WHAT THE EXERCISE ASKS
The expected result is the material below, reproduced exactly from its first line through the line containing "moved [62,764,848,1396] ->".

RECORDS FOR THE TASK
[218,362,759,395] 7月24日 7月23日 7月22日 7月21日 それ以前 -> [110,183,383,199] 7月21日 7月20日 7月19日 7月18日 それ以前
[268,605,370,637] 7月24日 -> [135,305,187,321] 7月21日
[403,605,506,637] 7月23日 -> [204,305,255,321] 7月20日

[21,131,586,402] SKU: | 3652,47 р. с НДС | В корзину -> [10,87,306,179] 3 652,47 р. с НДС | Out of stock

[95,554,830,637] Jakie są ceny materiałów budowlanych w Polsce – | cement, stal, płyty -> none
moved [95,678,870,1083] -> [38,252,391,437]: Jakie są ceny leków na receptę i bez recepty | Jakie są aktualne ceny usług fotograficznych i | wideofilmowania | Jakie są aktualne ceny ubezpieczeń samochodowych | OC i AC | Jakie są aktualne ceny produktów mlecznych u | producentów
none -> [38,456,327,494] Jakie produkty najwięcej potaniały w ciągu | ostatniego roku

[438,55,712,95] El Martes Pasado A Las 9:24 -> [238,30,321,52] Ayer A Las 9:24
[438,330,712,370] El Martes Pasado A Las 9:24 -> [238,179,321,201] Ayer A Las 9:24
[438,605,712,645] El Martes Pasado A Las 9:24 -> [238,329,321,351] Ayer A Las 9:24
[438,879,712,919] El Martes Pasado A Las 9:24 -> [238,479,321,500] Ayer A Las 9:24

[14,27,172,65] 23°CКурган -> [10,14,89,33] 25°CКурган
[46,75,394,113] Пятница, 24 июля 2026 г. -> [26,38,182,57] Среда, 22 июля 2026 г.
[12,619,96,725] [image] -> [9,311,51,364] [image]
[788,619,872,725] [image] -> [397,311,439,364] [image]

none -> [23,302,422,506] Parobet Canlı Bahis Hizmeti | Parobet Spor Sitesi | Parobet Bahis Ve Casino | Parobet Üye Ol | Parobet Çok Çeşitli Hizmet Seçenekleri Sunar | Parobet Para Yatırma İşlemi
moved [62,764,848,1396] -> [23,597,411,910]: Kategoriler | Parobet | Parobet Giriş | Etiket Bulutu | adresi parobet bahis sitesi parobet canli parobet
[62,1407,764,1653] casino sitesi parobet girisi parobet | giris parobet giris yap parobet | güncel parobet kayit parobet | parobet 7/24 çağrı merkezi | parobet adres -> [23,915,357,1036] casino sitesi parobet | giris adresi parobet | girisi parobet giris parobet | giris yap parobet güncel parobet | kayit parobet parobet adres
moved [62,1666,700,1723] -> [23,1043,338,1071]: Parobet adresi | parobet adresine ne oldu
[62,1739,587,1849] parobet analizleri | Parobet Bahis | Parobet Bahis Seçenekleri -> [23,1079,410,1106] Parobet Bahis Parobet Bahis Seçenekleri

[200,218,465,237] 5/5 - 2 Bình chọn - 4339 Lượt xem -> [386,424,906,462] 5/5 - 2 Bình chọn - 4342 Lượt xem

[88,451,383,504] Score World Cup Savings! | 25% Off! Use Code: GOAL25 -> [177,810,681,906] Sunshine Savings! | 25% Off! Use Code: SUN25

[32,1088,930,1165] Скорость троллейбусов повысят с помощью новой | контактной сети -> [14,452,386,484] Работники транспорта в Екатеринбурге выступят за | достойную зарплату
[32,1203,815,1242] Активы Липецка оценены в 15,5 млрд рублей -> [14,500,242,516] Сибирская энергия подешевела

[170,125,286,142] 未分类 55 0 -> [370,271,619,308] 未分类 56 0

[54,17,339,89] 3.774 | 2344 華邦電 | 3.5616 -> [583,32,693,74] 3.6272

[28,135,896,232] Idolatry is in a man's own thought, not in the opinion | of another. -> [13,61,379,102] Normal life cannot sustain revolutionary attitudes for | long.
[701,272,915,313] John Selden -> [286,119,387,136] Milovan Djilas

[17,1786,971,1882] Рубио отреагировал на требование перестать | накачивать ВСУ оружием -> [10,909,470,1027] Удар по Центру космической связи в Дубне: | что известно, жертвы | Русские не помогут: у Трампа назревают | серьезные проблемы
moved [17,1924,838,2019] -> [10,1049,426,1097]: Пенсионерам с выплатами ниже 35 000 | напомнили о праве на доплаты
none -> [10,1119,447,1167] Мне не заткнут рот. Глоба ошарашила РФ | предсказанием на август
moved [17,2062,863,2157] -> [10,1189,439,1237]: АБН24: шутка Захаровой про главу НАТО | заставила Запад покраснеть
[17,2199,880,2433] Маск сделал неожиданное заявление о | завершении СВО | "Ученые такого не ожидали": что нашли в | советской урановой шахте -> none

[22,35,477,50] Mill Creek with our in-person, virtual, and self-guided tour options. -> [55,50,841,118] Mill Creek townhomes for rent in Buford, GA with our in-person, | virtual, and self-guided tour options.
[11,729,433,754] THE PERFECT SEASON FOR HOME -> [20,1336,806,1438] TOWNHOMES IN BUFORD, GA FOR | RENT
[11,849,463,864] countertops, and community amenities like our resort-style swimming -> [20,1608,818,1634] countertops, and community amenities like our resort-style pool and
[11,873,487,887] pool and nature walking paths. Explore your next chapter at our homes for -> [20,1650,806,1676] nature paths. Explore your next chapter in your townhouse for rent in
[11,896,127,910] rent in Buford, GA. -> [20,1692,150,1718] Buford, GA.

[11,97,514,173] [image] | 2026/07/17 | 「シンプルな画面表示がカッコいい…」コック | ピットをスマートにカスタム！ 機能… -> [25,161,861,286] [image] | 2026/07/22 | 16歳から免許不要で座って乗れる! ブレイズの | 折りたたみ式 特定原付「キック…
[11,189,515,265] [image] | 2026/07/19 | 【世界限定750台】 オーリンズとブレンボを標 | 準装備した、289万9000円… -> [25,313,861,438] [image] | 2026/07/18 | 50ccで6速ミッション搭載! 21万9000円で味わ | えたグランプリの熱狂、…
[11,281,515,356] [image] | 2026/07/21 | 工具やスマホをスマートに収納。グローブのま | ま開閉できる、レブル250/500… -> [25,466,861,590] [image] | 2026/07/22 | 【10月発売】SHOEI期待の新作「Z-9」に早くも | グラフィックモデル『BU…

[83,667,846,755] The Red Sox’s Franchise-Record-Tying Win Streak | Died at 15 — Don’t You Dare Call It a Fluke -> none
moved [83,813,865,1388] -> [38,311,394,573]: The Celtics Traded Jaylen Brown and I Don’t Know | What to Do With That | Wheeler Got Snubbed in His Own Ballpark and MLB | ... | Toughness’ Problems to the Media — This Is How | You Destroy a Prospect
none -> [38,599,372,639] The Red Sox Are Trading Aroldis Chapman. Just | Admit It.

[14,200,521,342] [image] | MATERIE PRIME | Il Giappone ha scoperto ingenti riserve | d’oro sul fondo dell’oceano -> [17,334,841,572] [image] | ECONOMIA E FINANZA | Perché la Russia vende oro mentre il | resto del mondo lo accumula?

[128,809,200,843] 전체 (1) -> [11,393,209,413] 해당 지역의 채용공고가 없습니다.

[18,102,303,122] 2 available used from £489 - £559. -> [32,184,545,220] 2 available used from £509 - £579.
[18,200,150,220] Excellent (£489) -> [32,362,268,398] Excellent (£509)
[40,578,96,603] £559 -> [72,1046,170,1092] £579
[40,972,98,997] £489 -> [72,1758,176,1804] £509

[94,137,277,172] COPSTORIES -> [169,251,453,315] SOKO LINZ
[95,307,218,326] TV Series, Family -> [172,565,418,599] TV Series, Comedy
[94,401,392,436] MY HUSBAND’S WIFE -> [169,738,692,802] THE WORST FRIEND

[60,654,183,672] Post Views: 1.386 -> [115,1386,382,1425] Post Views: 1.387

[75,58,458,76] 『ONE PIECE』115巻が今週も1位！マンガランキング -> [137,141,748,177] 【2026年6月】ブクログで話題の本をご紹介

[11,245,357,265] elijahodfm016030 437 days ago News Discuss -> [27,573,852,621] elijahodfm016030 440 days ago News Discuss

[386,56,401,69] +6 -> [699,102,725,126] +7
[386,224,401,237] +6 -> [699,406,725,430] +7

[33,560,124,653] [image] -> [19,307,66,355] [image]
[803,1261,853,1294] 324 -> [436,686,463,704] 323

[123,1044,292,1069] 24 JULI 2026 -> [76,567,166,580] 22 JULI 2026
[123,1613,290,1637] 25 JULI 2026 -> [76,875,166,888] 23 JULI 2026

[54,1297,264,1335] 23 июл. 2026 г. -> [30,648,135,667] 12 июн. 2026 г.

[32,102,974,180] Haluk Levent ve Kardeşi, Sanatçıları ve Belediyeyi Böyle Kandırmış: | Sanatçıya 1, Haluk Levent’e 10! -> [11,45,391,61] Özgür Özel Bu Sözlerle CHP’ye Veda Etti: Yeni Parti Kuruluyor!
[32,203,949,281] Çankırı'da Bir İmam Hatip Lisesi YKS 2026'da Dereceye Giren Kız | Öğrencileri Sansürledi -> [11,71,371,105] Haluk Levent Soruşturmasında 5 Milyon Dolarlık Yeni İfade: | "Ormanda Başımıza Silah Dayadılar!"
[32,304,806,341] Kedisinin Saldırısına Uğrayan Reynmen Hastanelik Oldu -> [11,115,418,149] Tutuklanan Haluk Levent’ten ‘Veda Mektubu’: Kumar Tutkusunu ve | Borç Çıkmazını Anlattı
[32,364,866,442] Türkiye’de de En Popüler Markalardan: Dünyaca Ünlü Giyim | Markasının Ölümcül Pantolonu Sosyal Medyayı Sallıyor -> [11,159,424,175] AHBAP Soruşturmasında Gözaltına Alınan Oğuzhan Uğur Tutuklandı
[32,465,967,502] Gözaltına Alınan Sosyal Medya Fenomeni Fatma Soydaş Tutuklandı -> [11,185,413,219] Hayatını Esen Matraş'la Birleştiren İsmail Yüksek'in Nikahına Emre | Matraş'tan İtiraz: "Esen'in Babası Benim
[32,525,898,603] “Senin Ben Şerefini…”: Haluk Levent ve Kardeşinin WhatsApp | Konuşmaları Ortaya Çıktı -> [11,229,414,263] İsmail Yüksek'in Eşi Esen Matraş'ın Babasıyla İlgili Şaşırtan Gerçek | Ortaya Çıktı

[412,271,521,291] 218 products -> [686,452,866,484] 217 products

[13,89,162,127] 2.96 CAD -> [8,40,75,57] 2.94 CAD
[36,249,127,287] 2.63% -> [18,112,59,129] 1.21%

OUTPUT OF THE TASK
[218,362,759,395] 7月24日 7月23日 7月22日 7月21日 それ以前 -> [110,183,383,199] 7月21日 7月20日 7月19日 7月18日 それ以前
[268,605,370,637] 7月24日 -> [135,305,187,321] 7月21日
[403,605,506,637] 7月23日 -> [204,305,255,321] 7月20日

[21,131,586,402] SKU: | 3652,47 р. с НДС | В корзину -> [10,87,306,179] 3 652,47 р. с НДС | Out of stock

[95,554,830,637] Jakie są ceny materiałów budowlanych w Polsce – | cement, stal, płyty -> none
moved [95,678,870,1083] -> [38,252,391,437]: Jakie są ceny leków na receptę i bez recepty | Jakie są aktualne ceny usług fotograficznych i | wideofilmowania | Jakie są aktualne ceny ubezpieczeń samochodowych | OC i AC | Jakie są aktualne ceny produktów mlecznych u | producentów
none -> [38,456,327,494] Jakie produkty najwięcej potaniały w ciągu | ostatniego roku

[438,55,712,95] El Martes Pasado A Las 9:24 -> [238,30,321,52] Ayer A Las 9:24
[438,330,712,370] El Martes Pasado A Las 9:24 -> [238,179,321,201] Ayer A Las 9:24
[438,605,712,645] El Martes Pasado A Las 9:24 -> [238,329,321,351] Ayer A Las 9:24
[438,879,712,919] El Martes Pasado A Las 9:24 -> [238,479,321,500] Ayer A Las 9:24

[14,27,172,65] 23°CКурган -> [10,14,89,33] 25°CКурган
[46,75,394,113] Пятница, 24 июля 2026 г. -> [26,38,182,57] Среда, 22 июля 2026 г.
[12,619,96,725] [image] -> [9,311,51,364] [image]
[788,619,872,725] [image] -> [397,311,439,364] [image]

none -> [23,302,422,506] Parobet Canlı Bahis Hizmeti | Parobet Spor Sitesi | Parobet Bahis Ve Casino | Parobet Üye Ol | Parobet Çok Çeşitli Hizmet Seçenekleri Sunar | Parobet Para Yatırma İşlemi
moved [62,764,848,1396] -> [23,597,411,910]: Kategoriler | Parobet | Parobet Giriş | Etiket Bulutu | adresi parobet bahis sitesi parobet canli parobet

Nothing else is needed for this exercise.